Em 1921, Walter Benjamin, comprou em Munich o quadro intitulado Angelus Novus de autoria do pintor expressionista suíço Paul Klee. Benjamin foi um ensaísta, crítico literário, filósofo e sociólogo marxista judeu-alemão pertencente à Escola de Frankfurt. O quadro que o fascinava, tornou-se uma referência para vários de seus escritos. Nele se vê um anjo que, olhando para trás, parece querer fugir de algo sobre o qual dirige seu olhar.Tem os olhos arregalados, a boca e as asas abertas. O anjo da história deve ter esse aspéto. Seu rosto está voltado para o passado e nele vislumbra uma cadeia de acontecimentos catastróficos que o assustaram.
A leitura que Benjamin fez do quadro, é a da catástrofe que se abatia no âmago da cultura européia do seu tempo. Ela estava abrindo as asas ante seus olhos.Não era preciso buscá-la no passado. Estava acontecendo naquele exato momento.A presença da catástrofe, a proximidade do Apocalipse nazi-fascista, condicionou a interpretação do quadro por Benjamin a qual anulava toda a iidéia progressista da história. A noção de Progresso continuado, típica da modernidade, do iluminismo, da filosofia das luzes, encontrava-se ferida de morte.
Na mesma época, com os mesmos sentimentos de Benjamin, Theodor Wiesengrund Adorno,um meio-judeu alemão, seu companheiro de Frankfurt, pronunciou uma frase contundente: “ Não se pode mais escrever poesia depois de Auschwitz”.

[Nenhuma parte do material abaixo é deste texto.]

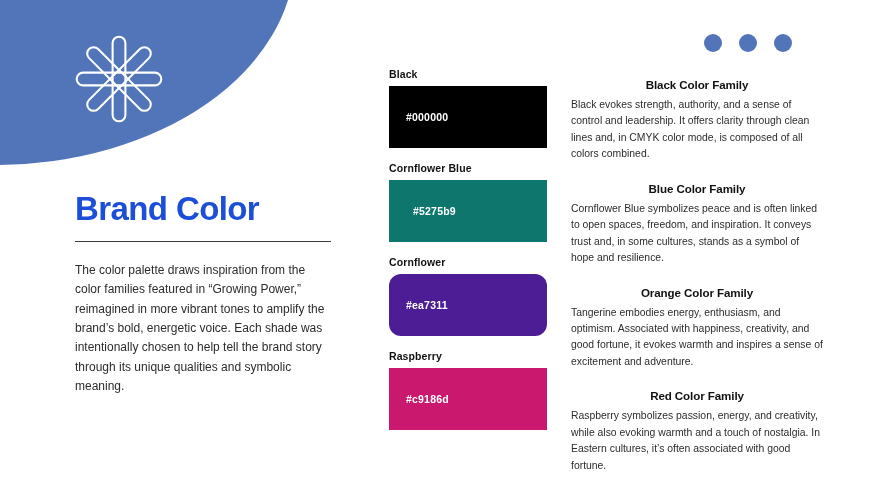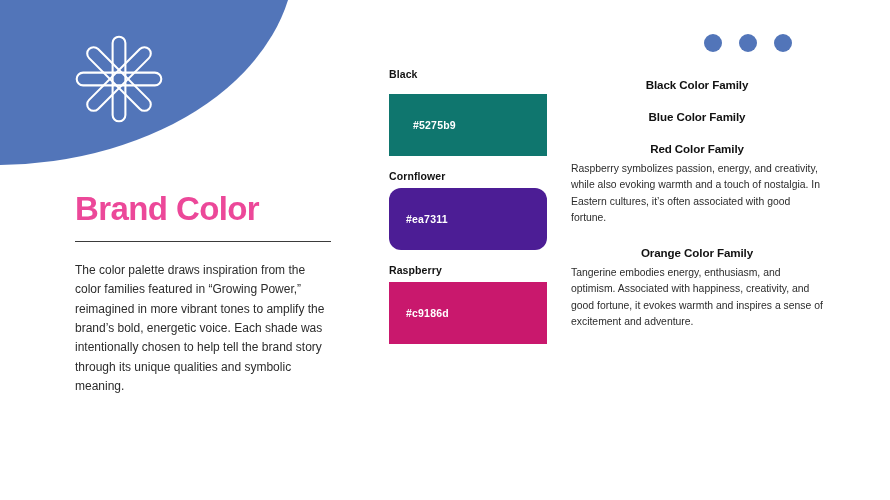--- a/index.html
+++ b/index.html
@@ -160,32 +160,36 @@
     </svg>
   </div>
 
   <div class="dots">
     <span class="dot" style="background-color: rgb(82, 117, 185);"></span>
     <span class="dot" style="background-color: rgb(82, 117, 185);"></span>
     <span class="dot" style="background-color: rgb(82, 117, 185);"></span>
   </div>
 
   <div class="left-col">
-    <h1 class="page-title" style="color: #ec4899;">Brand Color</h1>
+    <h1 class="page-title" style="color: #1d4ed8;">Brand Color</h1>
     <div class="title-rule"></div>
     <p class="intro-text">The color palette draws inspiration from the color families featured in “Growing Power,” reimagined in more vibrant tones to amplify the brand’s bold, energetic voice. Each shade was intentionally chosen to help tell the brand story through its unique qualities and symbolic meaning.</p>
   </div>
 
   <div class="swatch-col">
 
     <div class="swatch-block">
       <div class="swatch-name">Black</div>
-    </div>
-
-    <div class="swatch-block">
+      <div class="swatch-chip" style="background-color: rgb(0, 0, 0);">
+        <span class="swatch-hex">#000000</span>
+      </div>
+    </div>
+
+    <div class="swatch-block">
+      <div class="swatch-name">Cornflower Blue</div>
       <div class="swatch-chip" style="background-color: #0f766e; padding-left: 24px;">
         <span class="swatch-hex">#5275b9</span>
       </div>
     </div>
 
     <div class="swatch-block">
       <div class="swatch-name">Cornflower</div>
       <div class="swatch-chip" style="background-color: #4c1d95; border-radius: 12px;">
         <span class="swatch-hex">#ea7311</span>
       </div>
@@ -197,31 +201,33 @@
         <span class="swatch-hex">#c9186d</span>
       </div>
     </div>
 
   </div>
 
   <div class="desc-col">
 
     <div class="desc-block">
       <div class="desc-title">Black Color Family</div>
+      <div class="desc-body">Black evokes strength, authority, and a sense of control and leadership. It offers clarity through clean lines and, in CMYK color mode, is composed of all colors combined.</div>
     </div>
 
     <div class="desc-block">
       <div class="desc-title">Blue Color Family</div>
+      <div class="desc-body">Cornflower Blue symbolizes peace and is often linked to open spaces, freedom, and inspiration. It conveys trust and, in some cultures, stands as a symbol of hope and resilience.</div>
+    </div>
+
+    <div class="desc-block">
+      <div class="desc-title">Orange Color Family</div>
+      <div class="desc-body">Tangerine embodies energy, enthusiasm, and optimism. Associated with happiness, creativity, and good fortune, it evokes warmth and inspires a sense of excitement and adventure.</div>
     </div>
 
     <div class="desc-block">
       <div class="desc-title">Red Color Family</div>
       <div class="desc-body">Raspberry symbolizes passion, energy, and creativity, while also evoking warmth and a touch of nostalgia. In Eastern cultures, it’s often associated with good fortune.</div>
     </div>
 
-    <div class="desc-block">
-      <div class="desc-title">Orange Color Family</div>
-      <div class="desc-body">Tangerine embodies energy, enthusiasm, and optimism. Associated with happiness, creativity, and good fortune, it evokes warmth and inspires a sense of excitement and adventure.</div>
-    </div>
-
   </div>
 
 </div>
 
 </body></html>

E mais: “Auschwitz demonstrou irrefutavelmente o fracasso da cultura “
Assim observamos, que uma das condições para a criação dos campos de extermínio humano é, precisamente, o monopólio estatal da violência. Nas engrenagens do Estado encontramos efetivamente a origem de todos os genocídios do século XX.
A pergunta que se impõe é esta: que quadro, que obra de arte, poderia representar as tragédias do século 20? O Angelus Novus e Guernica, por exemplo, não mais têm a ccontundência e a força de nos impressionar e de interpretar a história.
As catástrofes genocidas do Vietnam ,do Afeganistão, do Iraque, de Kosovo,de Gaza, da fronteira mexicano-americana e porque não, das nossas cidades e estradas , todas surgidas no cerne dos estados modernos, talvez sejam fielmente representadas pela a outrora denominada “sétima arte” , hoje em estado agônico.Na verdade, o cinema de Bergman, Fellini, Kurosawa, Buñuel, John Ford, Billy Wilder,Tarkovski,Chaplin já não mais existe. O que assistimos agora é a violência sem limites de filmes de cem milhões de dólares, adornados com os tais efeitos especiais que de especial nada tem de ético e de estético. E vistos numa escala avassaladora e permanente tanto nos telões como nas telinhas introduzidas em todos os lares e para todas as idades.
Pobre Walter Benjamin que não aguentando a trágica realidade da violência nazi-fascista, se suicidou em Portbou, em 27 de setembro de 1940.
Pior está a acontecer conosco que sem percebermos claramente a gênese da violência contra seres humanos e contra a natureza, nos conduzirá para um suicídio coletivo e para um ecocídio sem volta, fatos que a arte atual não reproduz nem denuncia na exata medida da gravidade de nosso futuro.
Agora, lembrando os 70 anos da morte de Walter Benjamin, em sua homenagem, lamentamos sua morte e tristemente lembramos as acertadas premonições que ele fez ao interpretar o Angelus Novus de Paul Klee.